Steering Share: A Reading List for Practicing Allyship in Archives

Steering Shares are an opportunity to find out more about the I&A Steering Committee. This post comes from I&A Chair Courtney Dean, Head of the Center for Primary Research and Training in UCLA Library Special Collections.

ArchivesNotNeutral

For the final Steering Share of my term as I&A Chair I was planning to provide an update on our section’s temporary labor survey which closed earlier this month. (We had 412 responses!) Instead, when I sat down to write last evening, I quickly found myself going down the wormhole of comments about a recent blog post that was shared via Library Journal’s Twitter account. I won’t go into too much detail (you can look it up yourself) but for those unfamiliar with the situation, a WOC librarian wrote a blog post about the whiteness of library collections, and as so often happens when POC speak truth about racism, the internet trolls came out en masse. (I encourage those of you on Twitter to go in and report them.

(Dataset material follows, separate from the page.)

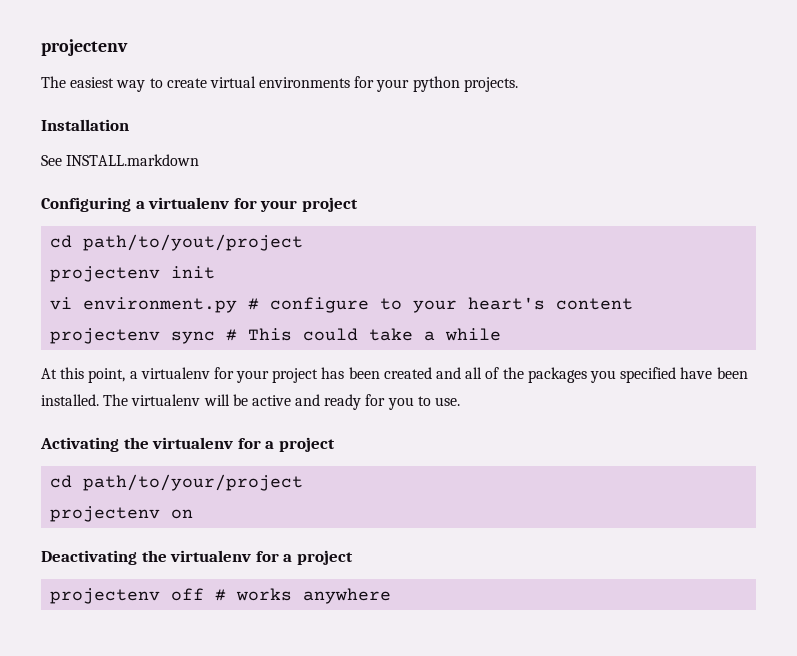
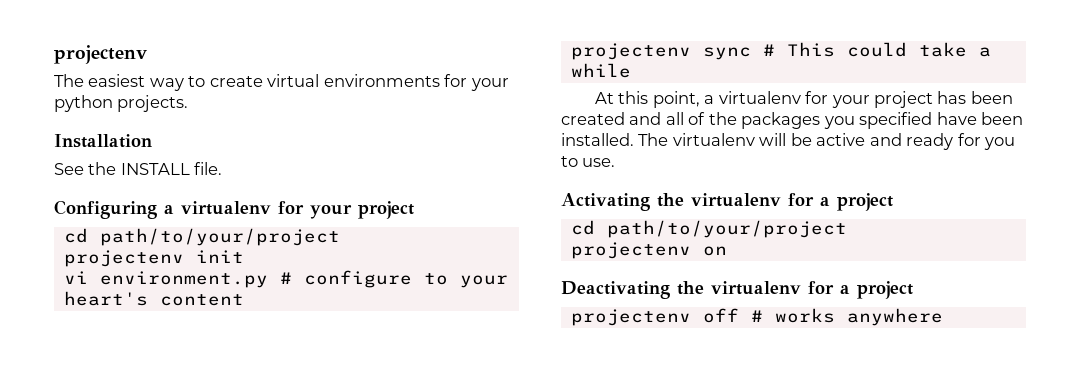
[66,154,200,166] INSTALL.markdown -> [88,162,223,175] the INSTALL file.
[83,234,304,251] path/to/yout/project -> [99,228,340,246] path/to/your/project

It’s a quick and somewhat satisfying process.) Appalling enough as it is to have THOUSANDS of strangers leaving vitriolic, hateful, and blatantly racist comments, while also posting photos of the author and details about her workplace, it was especially reprehensible to see other librarians attacking her.

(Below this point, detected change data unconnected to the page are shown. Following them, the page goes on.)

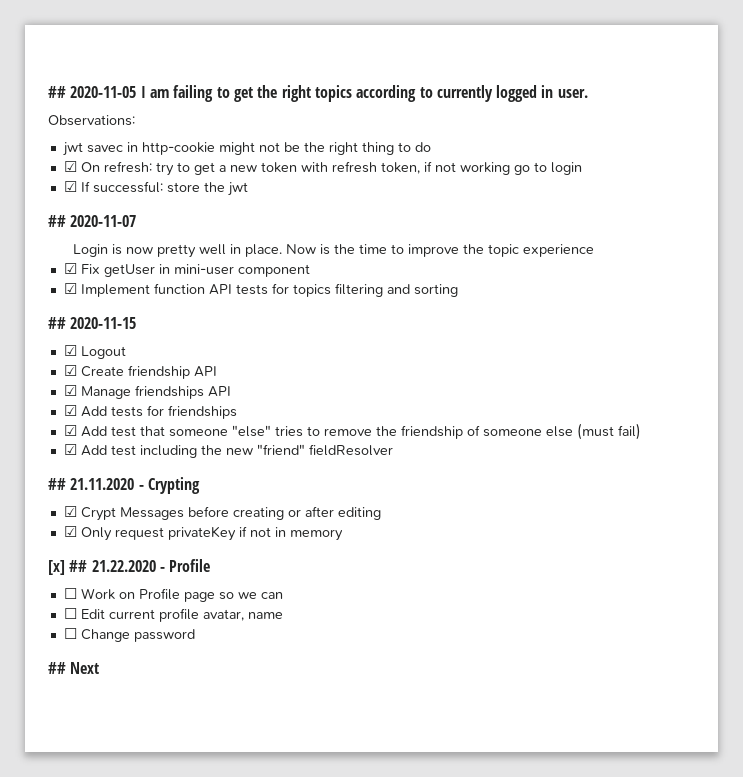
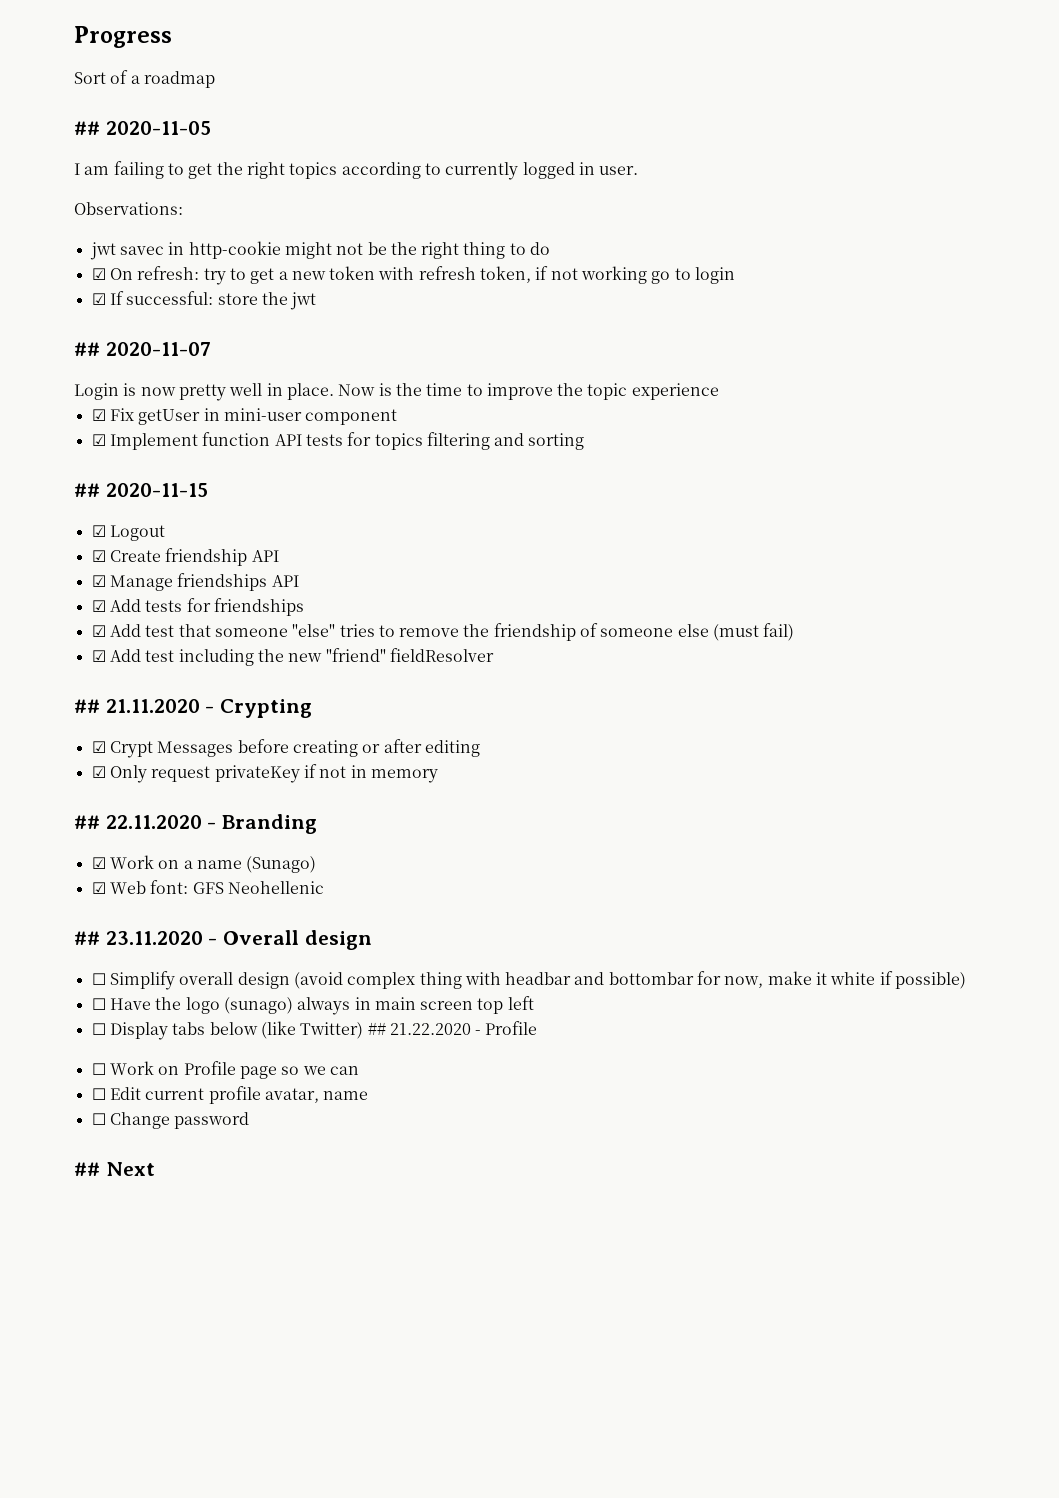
(48, 92) none -> [74,26,172,48] [74,70,215,88] Progress // Sort of a roadmap //
(137, 92) none -> (211, 128) //
[48,560,65,575] [x] -> [74,814,318,834] [91,855,317,873] [91,880,324,894] [74,930,372,950] [91,971,967,990] [91,996,534,1015] [91,1021,364,1040] ## 22.11.2020 - Branding // ☑ Work on a name (Sunago) // ☑ Web font: GFS Neohellenic // ## 23.11.2020 - Overall design // ☐ Simplify overall design (avoid complex thing with headbar and bottombar for now, make it white if possible) // ☐ Have the logo (sunago) always in main screen top left // ☐ Display tabs below (like Twitter)

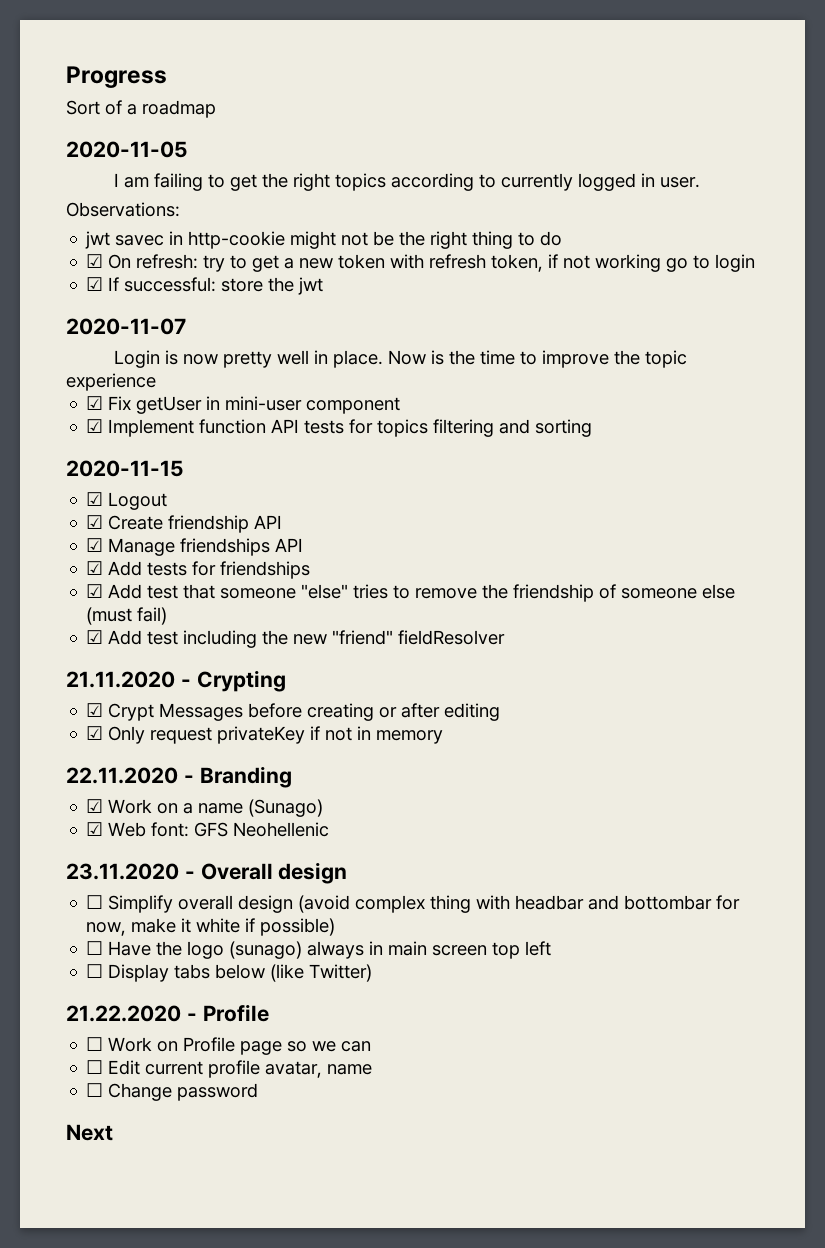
[74,121,100,135] ## -> (216, 109) none
[74,342,100,356] ## -> (324, 286) none
[74,483,100,497] ## -> (593, 428) none
[74,699,100,713] ## -> (506, 637) none
[74,815,100,829] ## -> (444, 737) none
[74,931,100,945] ## -> (330, 829) none
[367,1022,386,1035] ## -> (373, 973) //
[74,1162,100,1176] ## -> (259, 1092) none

As archivists we’re sometimes inclined to think we don’t have a similar whiteness problem in our field, however one only needs to look at the numbers, or recall the backlash to Dr. Michelle Caswell’s Dismantling White Supremacy session at SAA a few years ago. For all of our talk of diversity, equity, and inclusion, we still struggle to recruit and retain archivists of color, and to acknowledge bias in our collecting practices. To this day I have colleagues who refuse to recognize that archives are not neutral.

Instead of continuing to rely on the on the intellectual and emotional labor of POC colleagues to tirelessly critique and challenge this problematic myth of neutrality, I encourage my fellow white archivists to check out the reading list below and start practicing allyship. We can all be doing better.

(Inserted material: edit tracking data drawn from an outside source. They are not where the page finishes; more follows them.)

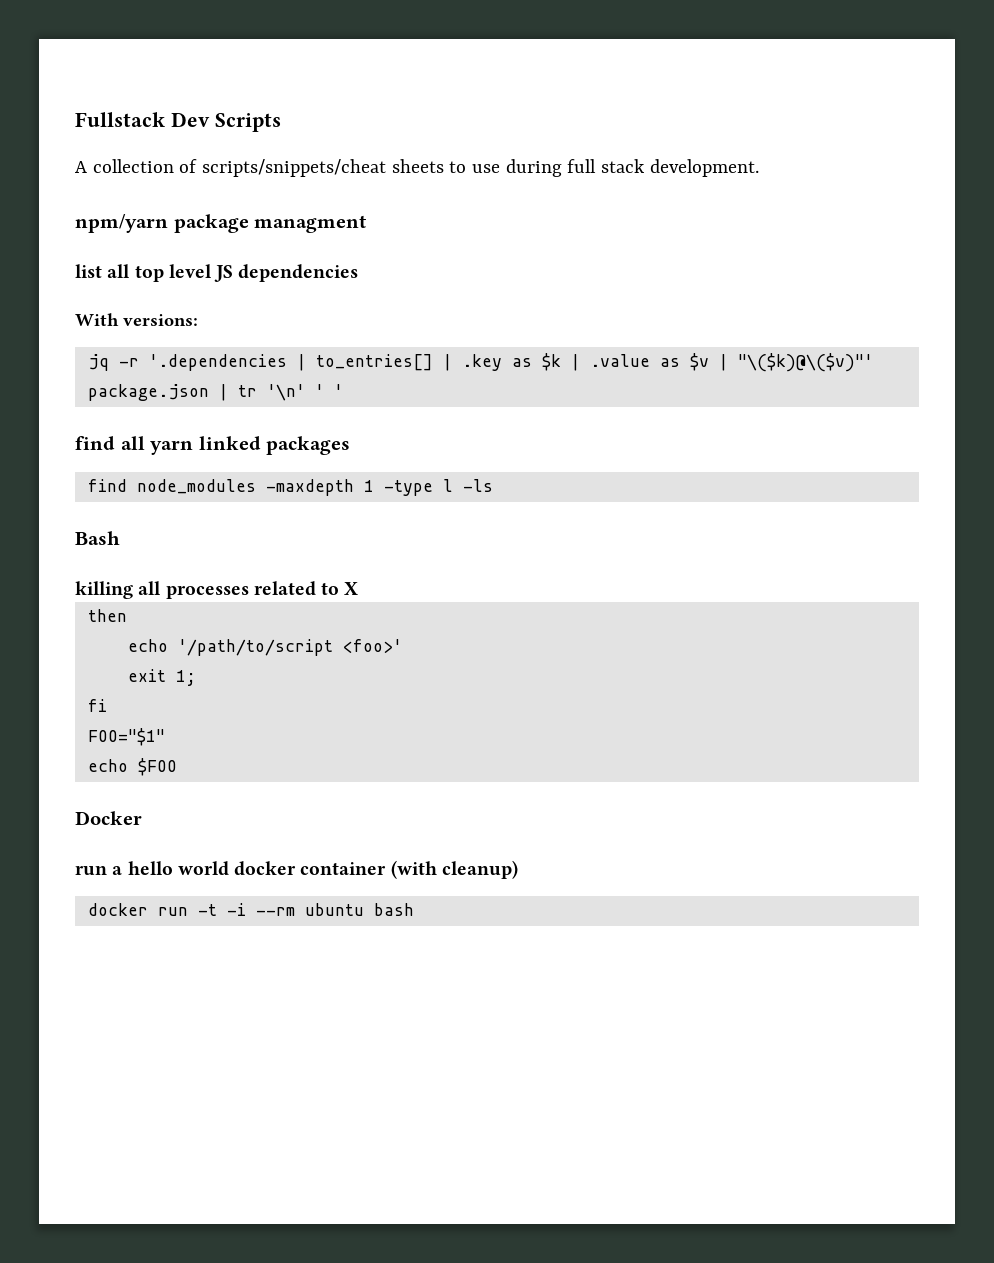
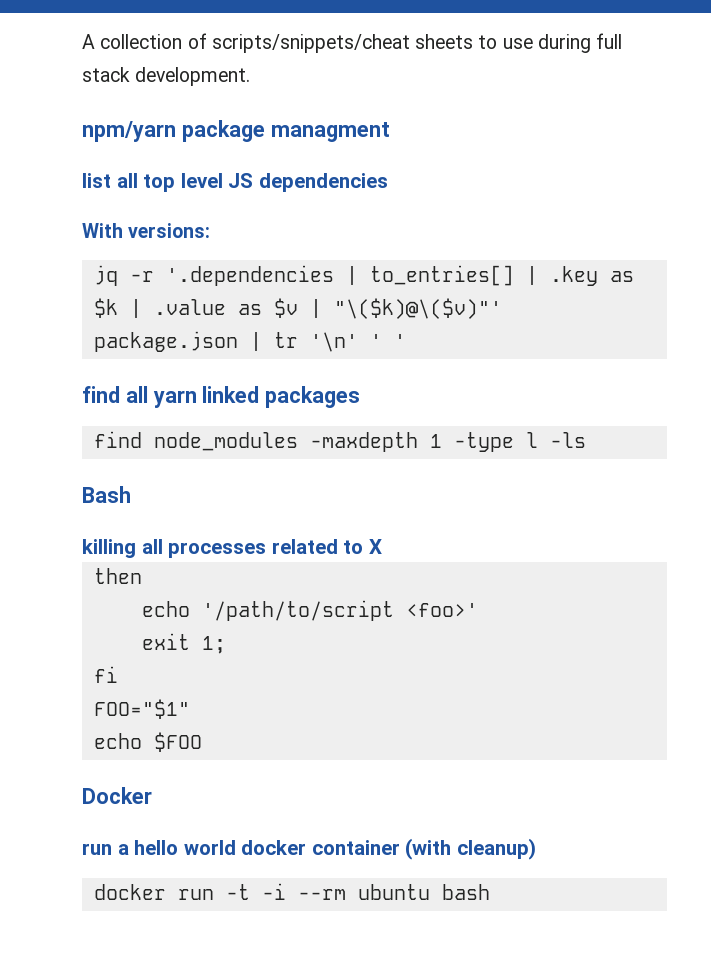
[75,112,281,132] Fullstack Dev Scripts // -> (82, 41) none

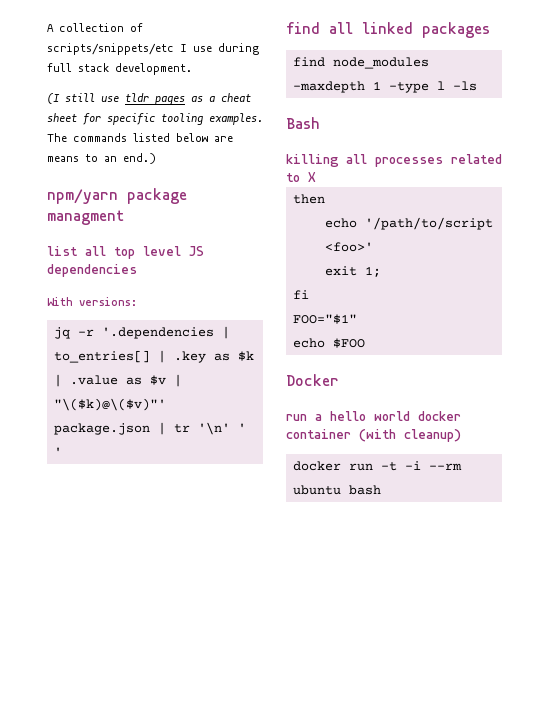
[211,34,498,53] scripts/snippets/cheat sheets to -> [47,43,187,55] scripts/snippets/etc I
(251, 76) none -> [47,93,251,105] [47,113,263,125] [47,133,233,142] [47,153,156,164] // (I still use tldr pages as a cheat sheet for specific tooling examples. The commands listed below are means to an end.)
[152,390,197,408] yarn -> (353, 28) none

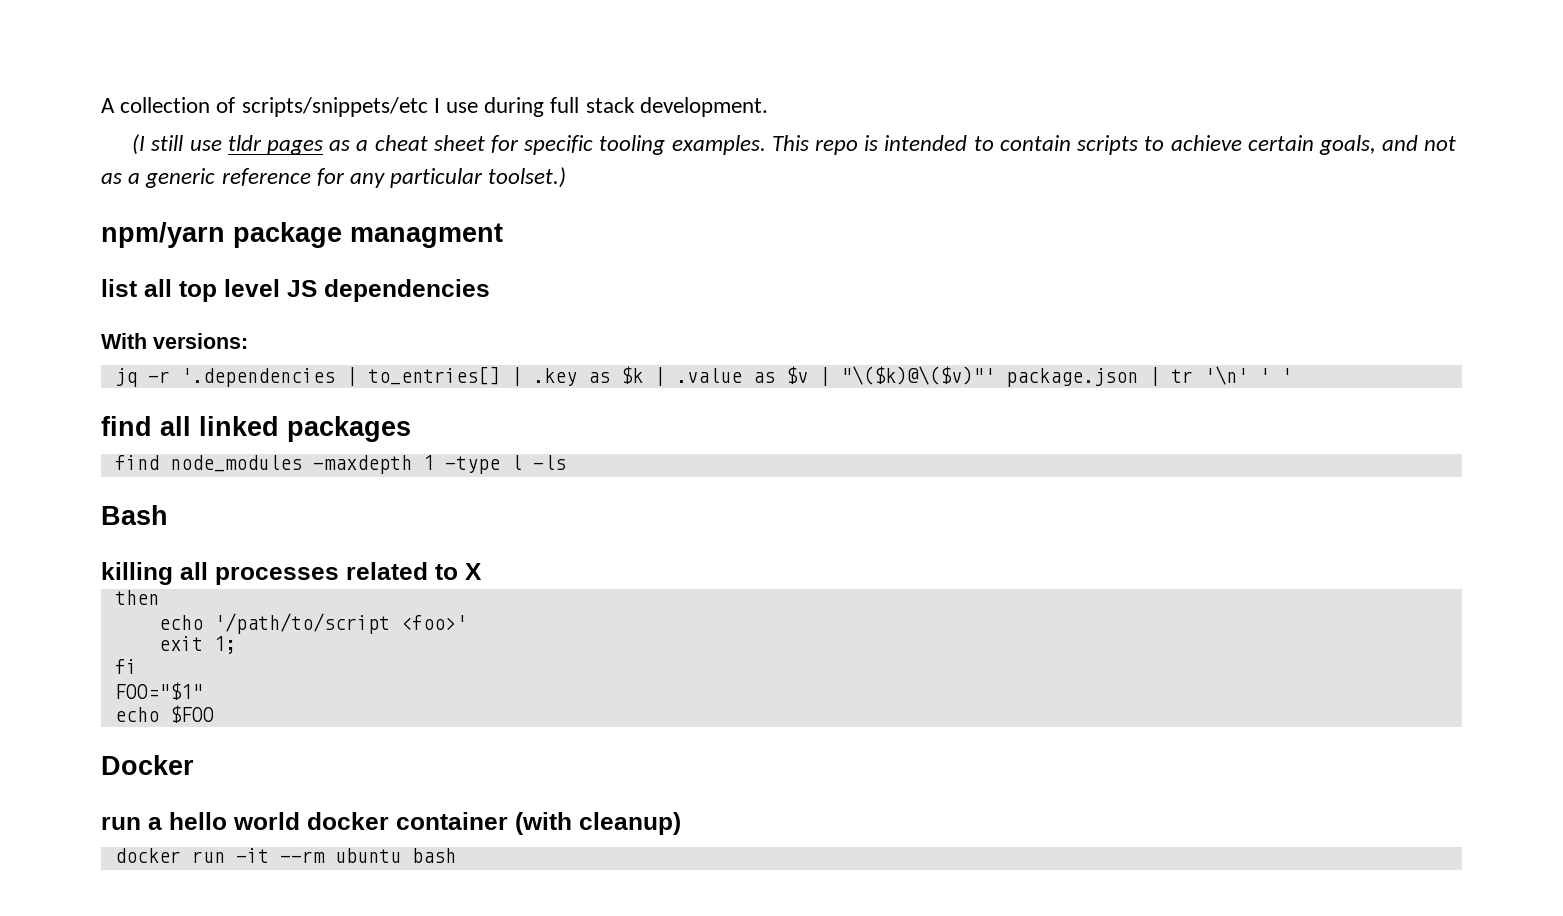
[47,133,233,142] [47,153,156,164] The commands listed below are means to an end.) -> [771,135,1457,155] [101,167,567,188] This repo is intended to contain scripts to achieve certain goals, and not as a generic reference for any particular toolset.)
[380,461,421,471] -t -i -> [235,848,269,863] -it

Below is a brief reading list in no particular order:

Issues and Advocacy: Archivists On The Issues: Answering The Call For Inclusivity, Summer Espinoza https://issuesandadvocacy.wordpress.com/2018/07/18/archivists-on-the-issues-answering-the-call-for-inclusivity/

Issues and Advocacy: Archivists on the Issues: Reflections on Privilege in the Archives, Summer Espinoza https://issuesandadvocacy.wordpress.com/2018/02/09/archivists-on-the-issues-reflections-on-privilege-in-the-archives/

Issues and Advocacy: #ARCHIVESSOWHITE In The Words Of Jarrett Drake  https://issuesandadvocacy.wordpress.com/2016/04/19/archivessowhite-in-the-words-of-jarrett-drake/

Honma, T. (2005). Trippin’ Over the Color Line: The Invisibility of Race in Library and Information Studies. InterActions: UCLA Journal of Education and Information Studies, 1(2). Retrieved from https://escholarship.org/uc/item/4nj0w1mp

Joan M. Schwartz and Terry Cook, “Archives, records, and power: The making of modern memory” Archival Science (2002) 2: 1, https://doi.org/10.1007/BF02435628.

Lae’l Hughes-Watkins, “Moving Toward a Reparative Archive: A Roadmap for a Holistic Approach to Disrupting Homogenous Histories in Academic Repositories and Creating Inclusive Spaces for Marginalized Voices” Journal of Contemporary Archival Studies vol. 5, (2018) https://elischolar.library.yale.edu/jcas/vol5/iss1/6/

Nicole A. Cook Information Services to Diverse Populations: Developing Culturally Competent Library Professionals (California: ABC-CLIO, 2017)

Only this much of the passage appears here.